With it fully slack and the gear lever in the Neutral position, you should be able to get the lights to swing through from Reverse to Drive by turning the switch. You can open it up but be very careful. There are three little plastic shuttles in there that have a habit of falling out and hiding in the most awkward places.
But, as I said before, the neutral light should be lit when the Y switch is grounded and the other two are open. That would make you think that the Y switch is not closing (so not giving a ground signal) but as Reverse is X and Y both grounded, Reverse would read as first because first is X only grounded. No output from any switches (which you would get when in Neutral if Y has failed) is not a valid combination so would bring on the Gearbox Fault message and no lights. It almost sounds as though someone has been in there before. Is the switch riveted together or have the rivets been drilled out and replaced with screws?

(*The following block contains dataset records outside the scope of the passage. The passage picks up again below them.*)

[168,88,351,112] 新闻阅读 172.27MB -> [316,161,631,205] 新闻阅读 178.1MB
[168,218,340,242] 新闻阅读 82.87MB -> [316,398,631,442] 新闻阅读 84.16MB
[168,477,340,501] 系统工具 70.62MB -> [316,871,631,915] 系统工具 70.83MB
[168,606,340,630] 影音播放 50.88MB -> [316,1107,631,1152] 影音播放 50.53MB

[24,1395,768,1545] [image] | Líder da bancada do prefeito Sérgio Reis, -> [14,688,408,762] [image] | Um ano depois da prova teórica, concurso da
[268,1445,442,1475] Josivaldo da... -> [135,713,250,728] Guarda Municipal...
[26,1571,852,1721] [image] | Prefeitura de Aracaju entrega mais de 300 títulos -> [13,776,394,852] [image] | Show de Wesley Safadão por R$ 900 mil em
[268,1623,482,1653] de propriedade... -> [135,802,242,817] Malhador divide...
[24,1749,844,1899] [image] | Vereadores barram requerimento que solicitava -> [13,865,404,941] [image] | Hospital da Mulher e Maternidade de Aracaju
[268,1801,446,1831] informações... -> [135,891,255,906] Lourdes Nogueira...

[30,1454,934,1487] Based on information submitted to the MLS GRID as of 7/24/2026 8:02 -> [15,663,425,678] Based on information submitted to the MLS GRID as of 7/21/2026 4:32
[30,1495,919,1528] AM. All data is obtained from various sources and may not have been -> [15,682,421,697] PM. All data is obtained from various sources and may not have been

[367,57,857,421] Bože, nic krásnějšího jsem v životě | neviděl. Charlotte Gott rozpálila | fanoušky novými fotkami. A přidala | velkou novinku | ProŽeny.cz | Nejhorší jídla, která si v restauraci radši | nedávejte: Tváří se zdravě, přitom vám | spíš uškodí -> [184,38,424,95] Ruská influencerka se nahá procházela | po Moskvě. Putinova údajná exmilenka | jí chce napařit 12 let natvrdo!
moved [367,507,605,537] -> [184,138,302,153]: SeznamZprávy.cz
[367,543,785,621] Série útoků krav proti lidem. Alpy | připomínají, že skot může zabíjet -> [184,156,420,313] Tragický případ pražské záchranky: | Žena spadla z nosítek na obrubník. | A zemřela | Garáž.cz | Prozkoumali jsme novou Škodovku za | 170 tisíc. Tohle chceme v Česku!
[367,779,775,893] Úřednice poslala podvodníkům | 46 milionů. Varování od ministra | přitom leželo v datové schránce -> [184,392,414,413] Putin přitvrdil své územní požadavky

In which case all bets are off and you'd best start looking for another XYZ switch.
Sounds like the brushes are worn right down. Snip the tie wrap that secures the plastic trunking that the wiring loom passes through and you can move the loom out of the way to get the drivers fan out. It's tight, and one of the screws is a bit awkward to get to, but it can be done.
Actual temperature isn't important with the LPG sensor, as long as it is showing that the reducer is warm enough that the coolant isn't going to freeze. You could even short it out so it thinks it is very hot and manually change over once the engine has had a few minutes to warm up. I must admit, I've always thought that a variable resistance can't be that accurate anyway, a few Ohms one way or another is going to be interpreted as a difference of a few degrees. My intake air temperatures always shows about 10 degrees lower than ambient on the Nano and I can't believe there's that much chill factor.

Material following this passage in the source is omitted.